# How much time do you spend browsing ECIGS SA



## Marzuq

lets us know how much time you spend browsing ecigssa and leave some comments as to what you mainly use the forum for

Reactions: Like 1


----------



## Riaz

im actually browsing the forum more than 75% of my working day (8am to 5pm)

thereafter i scout around now and then from home

as a mod i need to see that everything is going smoothly, so i browse all sections/ threads

Reactions: Like 2 | Agree 1


----------



## Marzuq

during work days i have the forum open all the time. 
its a learning curve for me and i find alot of the information helpful.
also the debates and discussions are awesome

Reactions: Agree 1


----------



## huffnpuff

Too much. I can see by how quickly my mobile data is being consumed. This site is a bit heavy on the data side. How big is the forums main page per view?


----------



## Keyaam

Since I purchased a Reo I hardly visit the forum. Probably once every 3 days.


----------



## Riddle

I find the Forum very useful. And I have this problem now where I have to look at all the new and fancy gear and gadgets.

Reactions: Agree 1


----------



## Silver

I spend too much time on the forum 
- but mainly because of Admin duties.
There is a ton of stuff that happens behind the scenes to keep it all going smoothly. 

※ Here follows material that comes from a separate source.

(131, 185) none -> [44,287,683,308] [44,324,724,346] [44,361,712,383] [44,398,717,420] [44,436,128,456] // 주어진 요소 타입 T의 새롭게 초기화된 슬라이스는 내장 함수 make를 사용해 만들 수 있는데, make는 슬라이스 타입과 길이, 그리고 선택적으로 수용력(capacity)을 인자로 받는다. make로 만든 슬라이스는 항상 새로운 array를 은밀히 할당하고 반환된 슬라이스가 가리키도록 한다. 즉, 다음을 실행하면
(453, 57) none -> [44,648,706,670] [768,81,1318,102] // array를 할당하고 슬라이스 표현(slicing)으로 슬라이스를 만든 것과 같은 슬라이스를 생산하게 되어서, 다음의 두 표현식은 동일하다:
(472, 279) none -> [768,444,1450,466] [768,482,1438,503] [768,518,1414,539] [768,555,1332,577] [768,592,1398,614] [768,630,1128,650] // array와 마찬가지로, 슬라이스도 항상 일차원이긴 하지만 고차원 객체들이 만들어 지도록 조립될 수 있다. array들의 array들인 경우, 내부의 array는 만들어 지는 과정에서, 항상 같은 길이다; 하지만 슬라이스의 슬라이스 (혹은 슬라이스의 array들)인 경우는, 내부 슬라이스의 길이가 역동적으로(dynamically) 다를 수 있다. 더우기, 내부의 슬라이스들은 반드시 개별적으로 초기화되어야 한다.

If I ignore the admin side of things, I'd say at least an hour a day, catching up with threads I either started or want to follow - picking up coil tips, keeping up to date with Reoville and a close eye on the juice reviews. I actually have to force myself to spend less time on the forum otherwise I won't get any "normal" work done. It is so addictive.

In the beginning, it was more to understand the different gear and what is better for my vaping style. Now it's less of that and more about keeping up to date with my vaping buddies  The social side has definitely increased. Meeting the people at the vape meets has been a big part of that.

Great thread @Marzuq !

Reactions: Agree 1 | Thanks 1


----------



## Wesley

I have a look around during working hours, never at home or on my mobile - mostly checking reviews and asking for opinions on what hardware to get next.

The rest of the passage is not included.